Work request:
The records below need to be repeated exactly, with every picture left out.

(Recorded data)
----------------------------------------

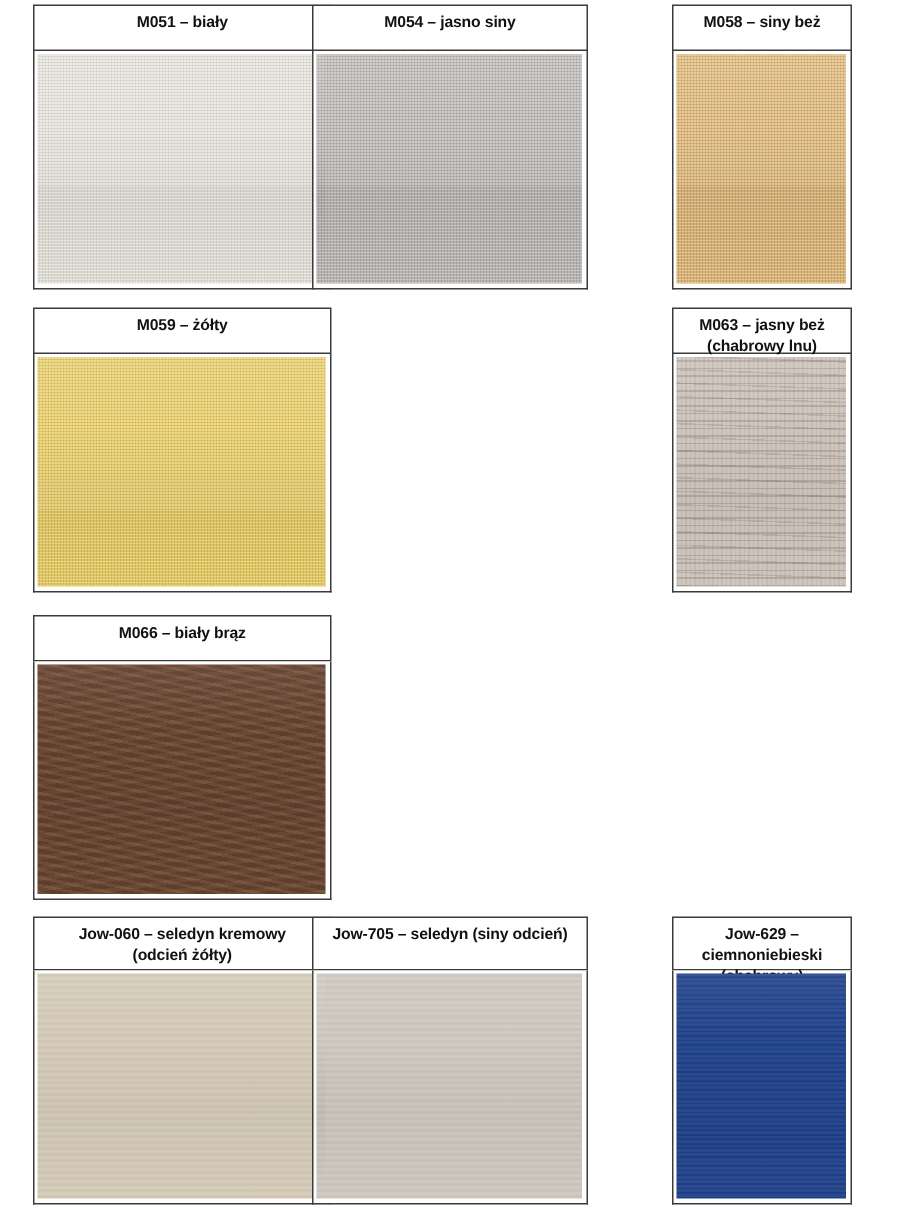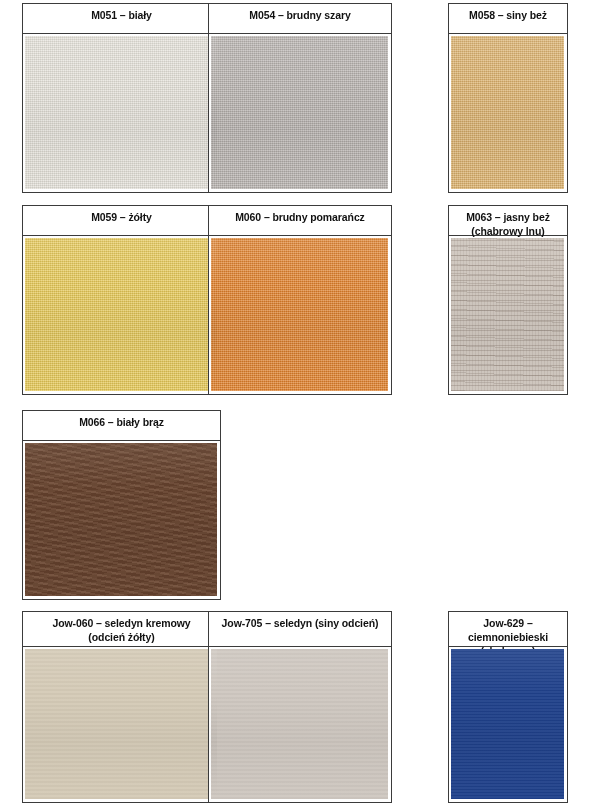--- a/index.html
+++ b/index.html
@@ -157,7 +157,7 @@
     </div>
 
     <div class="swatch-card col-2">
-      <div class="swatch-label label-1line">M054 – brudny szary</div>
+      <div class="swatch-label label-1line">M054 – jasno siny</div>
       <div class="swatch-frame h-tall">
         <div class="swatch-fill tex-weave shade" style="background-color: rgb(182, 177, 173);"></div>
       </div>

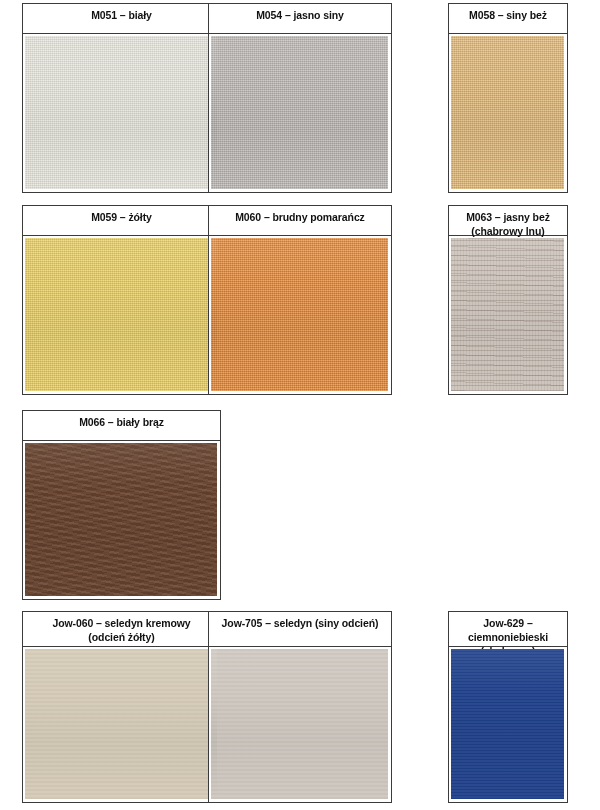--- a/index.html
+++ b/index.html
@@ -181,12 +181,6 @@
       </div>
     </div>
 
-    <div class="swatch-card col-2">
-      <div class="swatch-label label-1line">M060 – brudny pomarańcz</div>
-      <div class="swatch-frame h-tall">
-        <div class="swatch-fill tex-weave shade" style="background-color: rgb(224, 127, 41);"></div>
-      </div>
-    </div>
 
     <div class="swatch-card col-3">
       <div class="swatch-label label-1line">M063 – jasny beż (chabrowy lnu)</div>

----------------------------------------

Exercise output:
--- a/index.html
+++ b/index.html
@@ -157,7 +157,7 @@
     </div>
 
     <div class="swatch-card col-2">
-      <div class="swatch-label label-1line">M054 – brudny szary</div>
+      <div class="swatch-label label-1line">M054 – jasno siny</div>
       <div class="swatch-frame h-tall">
         <div class="swatch-fill tex-weave shade" style="background-color: rgb(182, 177, 173);"></div>
       </div>

--- a/index.html
+++ b/index.html
@@ -181,12 +181,6 @@
       </div>
     </div>
 
-    <div class="swatch-card col-2">
-      <div class="swatch-label label-1line">M060 – brudny pomarańcz</div>
-      <div class="swatch-frame h-tall">
-        <div class="swatch-fill tex-weave shade" style="background-color: rgb(224, 127, 41);"></div>
-      </div>
-    </div>
 
     <div class="swatch-card col-3">
       <div class="swatch-label label-1line">M063 – jasny beż (chabrowy lnu)</div>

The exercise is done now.